Die Wirtschaft in Rumänien, Bauindustrie





Die rumänische Volkswirtschaft

Bukarest (ich 2005 gegenüber dem Vorjahr mit einem realen Zuwachs des Bruttoinlandsprodukts (BIP) von 5,0 bis 5,5% deutlich verlangsamt. Die Attraktivität des Landes für ausländische Investitionen ist aber weiter ungebrochen. Überwiegend wird Rumänien inzwischen von den Rating-Agenturen als "Investitionsland mit geringem Risiko" eingestuft. Quelle: Bundesagentur für Außenwirtschaft




Die Wirtschaft in Rumänien

- Bauindustrie


Die rumänische Bauwirtschaft wächst mit Raten, die deutlich über dem allgemeinen Wirtschaftswachstum des Landes liegen. Bis zum Jahr 2008 sagt die CNP dem Wirtschaftszweig jährliche reale Zuwächse von 9,3% (2005) bis 12,2% (2008) voraus. Die Bauleistungen erreichten 2004 einen Wert von rd. 5 Mrd. Euro. Nicht darin erfasst ist die große Schattenwirtschaft. Im Wohnungsbaus soll sich mehr als die Hälfte des Baugeschehens im "grauen" Bereich abspielen. Der Bedarf an Baustoffen und Baumaterialien dürfte also wesentlich höher sein als die offizielle Statistik vermuten lässt.

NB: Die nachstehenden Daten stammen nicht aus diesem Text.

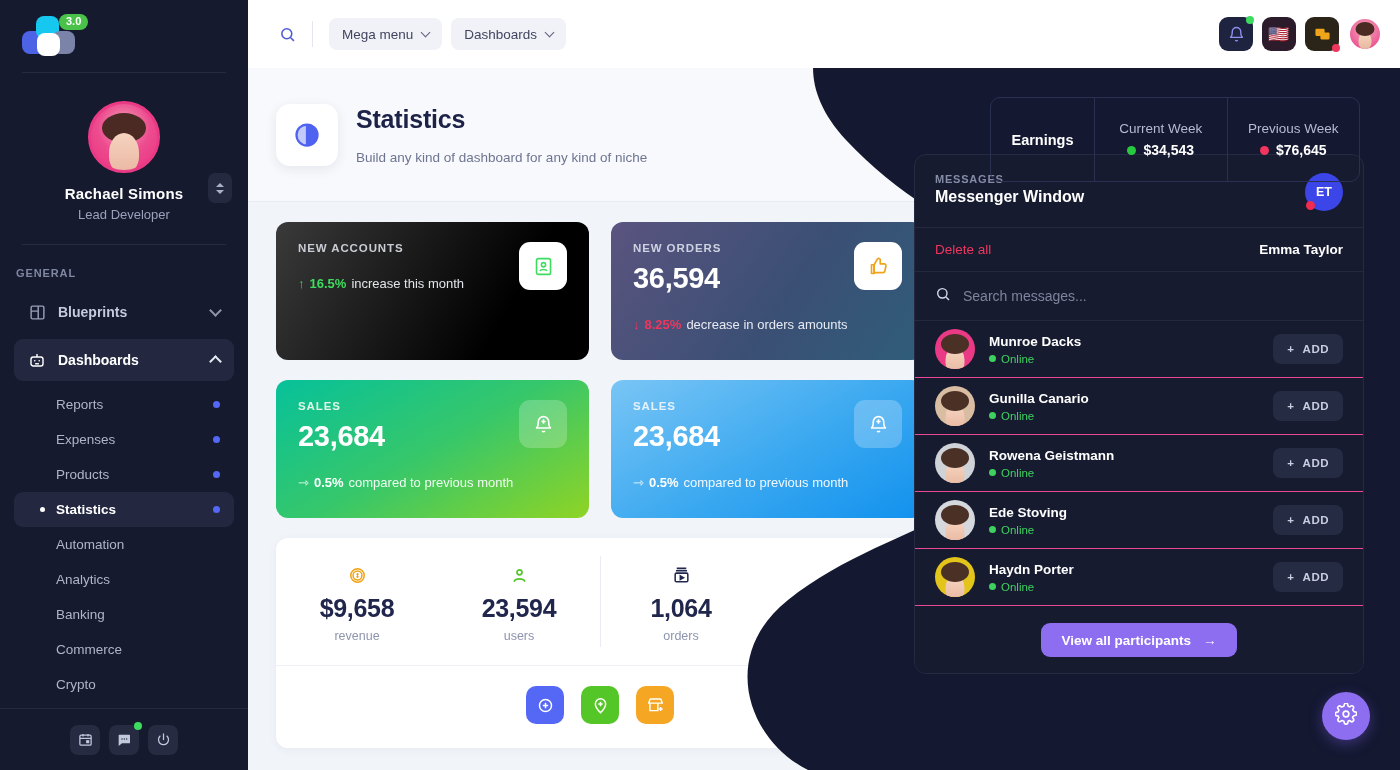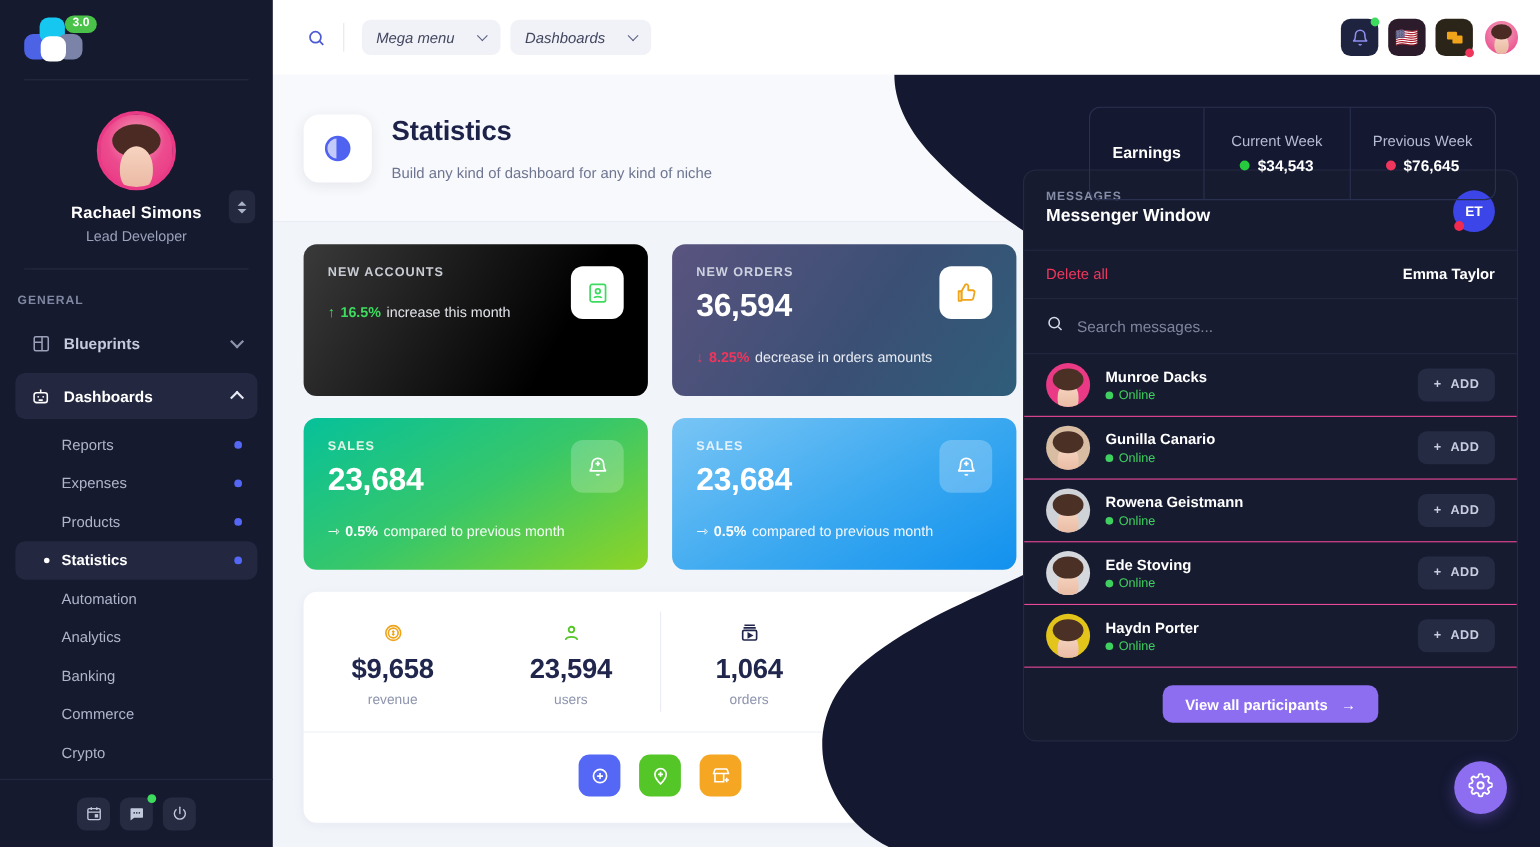--- a/index.html
+++ b/index.html
@@ -84,22 +84,22 @@
   .f-btn .grn { position:absolute; right:-3px; top:-3px; width:8px;height:8px;border-radius:50%;background:#3ddc5f; }
 
   
   .topbar {
     position:absolute; left:248px; top:0; width:1152px; height:68px;
     background:#ffffff; display:flex; align-items:center; padding: 0 18px 0 22px; z-index: 20;
   }
   .tb-search { width:34px;height:34px;display:flex;align-items:center;justify-content:center;cursor:pointer; }
   .tb-sep { width:1px; height:26px; background:#e3e6ef; margin: 0 16px 0 8px; }
   .pill {
-    display:flex; align-items:center; gap:22px; height:32px; padding: 0 13px;
-    background:#f1f2f7; border-radius:8px; color:#41455e; font-size:13.5px; cursor:pointer; margin-right: 9px; font-style: italic;
+    display:flex; align-items:center; gap:9px; height:32px; padding: 0 13px;
+    background:#f1f2f7; border-radius:8px; color:#41455e; font-size:13.5px; cursor:pointer; margin-right: 9px;
   }
   .pill .cv { width:7px;height:7px;border-right:1.6px solid #5b6080;border-bottom:1.6px solid #5b6080;transform:rotate(45deg);margin-top:-4px; }
   .tb-right { margin-left:auto; display:flex; align-items:center; gap:9px; }
   .tb-ic { width:34px;height:34px;border-radius:9px;display:flex;align-items:center;justify-content:center;position:relative;cursor:pointer; }
   .tb-ic .bdg { position:absolute; width:8px;height:8px;border-radius:50%; }
 
   
   .main { position:absolute; left:248px; top:68px; width:1152px; height:702px; }
   .hero {
     position:absolute; left:0; top:0; width:1152px; height:134px;
@@ -144,21 +144,21 @@
   .m-cell { flex:1; padding: 26px 8px 22px; text-align:center; position:relative; }
   .m-cell + .m-cell.sep::before { content:""; position:absolute; left:0; top:18px; bottom:18px; width:1px; background:#e9ecf4; }
   .m-ico { height: 22px; display:flex; align-items:center; justify-content:center; margin-bottom: 8px; }
   .m-val { font-size: 25px; font-weight:700; color:#20264c; letter-spacing:-.3px; }
   .m-lbl { font-size: 12.5px; color:#8d94ad; margin-top: 6px; }
   .m-actions { width:100%; display:flex; justify-content:center; gap: 17px; padding: 20px 0 24px; }
   .act-btn { width:38px;height:38px;border-radius:10px;display:flex;align-items:center;justify-content:center;cursor:pointer; }
 
   
   .messenger {
-    position:absolute; right: 20px; top: 154px; width: 450px; height: 520px;
+    position:absolute; right: 36px; top: 154px; width: 450px; height: 520px;
     background:#171b30; border:1px solid #252a42; border-radius: 12px;
     display:flex; flex-direction:column; overflow:hidden; z-index: 18;
   }
   .mg-head { padding: 18px 20px 16px; display:flex; align-items:flex-start; }
   .mg-kick { color:#848cа6; color:#848ca6; font-size:11px; font-weight:700; letter-spacing:.8px; }
   .mg-title { color:#fff; font-size:16px; font-weight:700; margin-top: 3px; }
   .mg-av {
     margin-left:auto; width:38px;height:38px;border-radius:50%;background:#3b45e8;
     color:#fff; font-size:12.5px; font-weight:700; display:flex;align-items:center;justify-content:center; position:relative;
   }

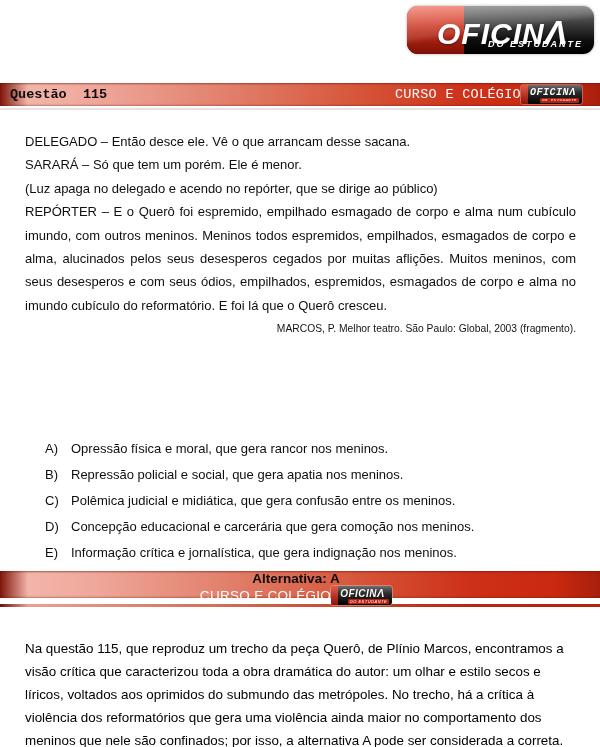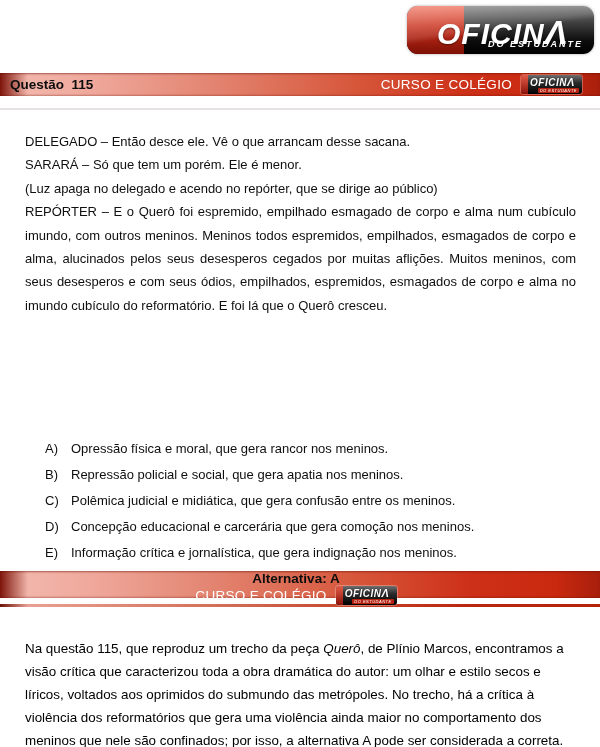--- a/index.html
+++ b/index.html
@@ -20,24 +20,24 @@
   .logo-word .logo-a { font-size:34px; }
   .logo-tagline { position:absolute; right:11px; top:33px; font-style:italic; font-weight:bold;
     font-size:9px; letter-spacing:2px; color:#fff; }
 
   
   .redbar { position:absolute; left:0; width:600px; height:23px;
     background:linear-gradient(90deg,#7e150b 0px,#f2b5aa 28px,#efa99c 90px,#e2826e 220px,#d65539 360px,#cd3018 470px,#c9290f 555px,#a81f0c 600px);
     box-shadow:inset 0 2px 2px -1px rgba(110,15,5,0.55), inset 0 -2px 2px -1px rgba(110,15,5,0.35);
     display:flex; align-items:center; justify-content:space-between; padding:0 18px 0 10px; }
   .bar-title { font-weight:bold; font-size:13.5px; color:#0d0d0d; white-space:pre; }
-  .bar-right { display:flex; align-items:center; gap:9px; }
+  .bar-right { display:flex; align-items:center; }
   .bar-right-label { color:#fff; font-size:13.5px; letter-spacing:0.3px; }
   .bar-underline { position:absolute; left:0; width:600px; height:2px; background:rgba(205,198,198,0.5); }
-  #qbar { top:73px; }
+  #qbar { top:83px;font-family:Liberation Mono, monospace; }
   #qbar-underline { top:108px; }
   #abar-strip { position:absolute; top:604px; left:0; width:600px; height:3px;
     background:linear-gradient(90deg,#6e1209 0px,#e9a094 28px,#e2907f 90px,#d26e58 220px,#c44328 360px,#ba2510 470px,#b52208 600px); }
   #abar { top:571px; height:27px;flex-direction:column; }
 
   
   .mini-logo { position:relative; width:61px; height:19px; border-radius:3px;
     background:linear-gradient(180deg,#6f6f6f 0%,#2c2c2c 40%,#000 100%);
     box-shadow:0 0 0 1px rgba(255,255,255,0.28); overflow:hidden; flex:none; }
   .mini-red { position:absolute; left:0; top:0; bottom:0; width:7px;
@@ -60,21 +60,21 @@
     font-size:12.7px; line-height:23.4px; text-align:justify; color:#0f0f0f; }
   .alternatives { position:absolute; left:45px; top:436px; width:522px;
     font-size:13px; line-height:26px; color:#0f0f0f; }
   .alt-item { display:flex; }
   .alt-letter { width:26px; flex:none; }
   .alt-text { flex:1; }
 
   
   .explanation { position:absolute; left:25px; top:637px; width:554px;
     font-size:13.4px; line-height:23px; color:#000; }
-  .explanation .italic { font-style:italic; }
+  .explanation .italic { }
 </style>
 </head>
 <body>
 
 <div class="page">
 
   <div class="top-logo">
     <div class="logo-red-panel"></div>
     <div class="logo-gloss"></div>
     <div class="logo-word">
@@ -96,20 +96,21 @@
       </span>
     </span>
   </div>
   <div class="bar-underline" id="qbar-underline"></div>
 
   <div class="passage">
     <div class="dialog-line">DELEGADO – Então desce ele. Vê o que arrancam desse sacana.</div>
     <div class="dialog-line">SARARÁ – Só que tem um porém. Ele é menor.</div>
     <div class="dialog-line">(Luz apaga no delegado e acendo no repórter, que se dirige ao público)</div>
     <div class="reporter-paragraph">REPÓRTER – E o Querô foi espremido, empilhado esmagado de corpo e alma num cubículo imundo, com outros meninos. Meninos todos espremidos, empilhados, esmagados de corpo e alma, alucinados pelos seus desesperos cegados por muitas aflições. Muitos meninos, com seus desesperos e com seus ódios, empilhados, espremidos, esmagados de corpo e alma no imundo cubículo do reformatório. E foi lá que o Querô cresceu.</div>
+    <div class="citation">MARCOS, P. Melhor teatro. São Paulo: Global, 2003 (fragmento).</div>
   </div>
 
 
   <div class="alternatives">
     <div class="alt-item">
       <span class="alt-letter">A)</span>
       <span class="alt-text">Opressão física e moral, que gera rancor nos meninos.</span>
     </div>
     <div class="alt-item">
       <span class="alt-letter">B)</span>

Entwicklungsgesellschaften intensivieren ihre Aktivitäten am rumänischen Hochbaumarkt, der besonders in Bukarest und auch in anderen, sich dynamisch entwickelnden Großstädten (u.a. Temeswara, Cluj, Brasov, Constanta) die für Transformationsländer typischen Phasen durchläuft. Zunächst werden Bürogebäude für den Bedarf ausländischer Investoren und führender inländischer Unternehmen gebaut, danach (wie gegenwärtig in Rumänien) wird der steigenden Nachfrage nach mittleren und erstklassigen Wohnungen begegnet, es folgen Handelsgebäude und schließlich Industrie- und Logistik-Immobilien. Der rasante Anstieg der Preise für Baugrundstücke (Verdreifachung seit 2003) baut sich indes bereits als Hindernis für die Entwicklung des Bausektors auf.

Die Zahl der fertiggestellten Wohnungen (2004: 30.127; 1 Halbjahr 2005: 9.999 bei 22,7 Mio. Einwohnern) lässt gleichzeitig erkennen, wie unreif der rumänische Baumarkt noch ist, auch wenn es sich dabei nur um den offiziellen Teil handelt. Renovierungsarbeiten halten an den gesamten Bauleistungen rd. ein Viertel.

Der Tiefbau entwickelte sich 2005 dynamisch (+12,8% nach acht Monaten). Auf Jahresbasis dürfte ins Gewicht fallen, dass der Bau der Transsilvanien-Autobahn zum Erliegen kam und Nachverhandlungen mit dem US-Bau-Konzern Bechtel nötig wurden. Die Regierung Tariceanu setzt indes auch die Prioritäten neu und gibt nun der Trasse im Korridor IV (in Planung) klar den Vorrang. Zusätzliche Aufträge kann die Branche 2006 durch den Wiederaufbau von Infrastruktur und Häusern nach einer Serie von Überschwemmungen im Jahr 2005 erwarten (Gesamtschäden: rd. 2 Mrd. Euro). Für die Zukunft plant die rumänische Regierung große Infrastrukturvorhaben, die mit EU-Fördermitteln vorangebracht werden sollen. Noch gibt es Zweifel an der Absorptionsfähigkeit für diese Mittel. Im Jahr 2006 will Rumänien für Autobahnbau-Projekte internationale Kredite (vor allem EIB und EBWE) in Höhe von 1,4 Mrd. Euro aufnehmen.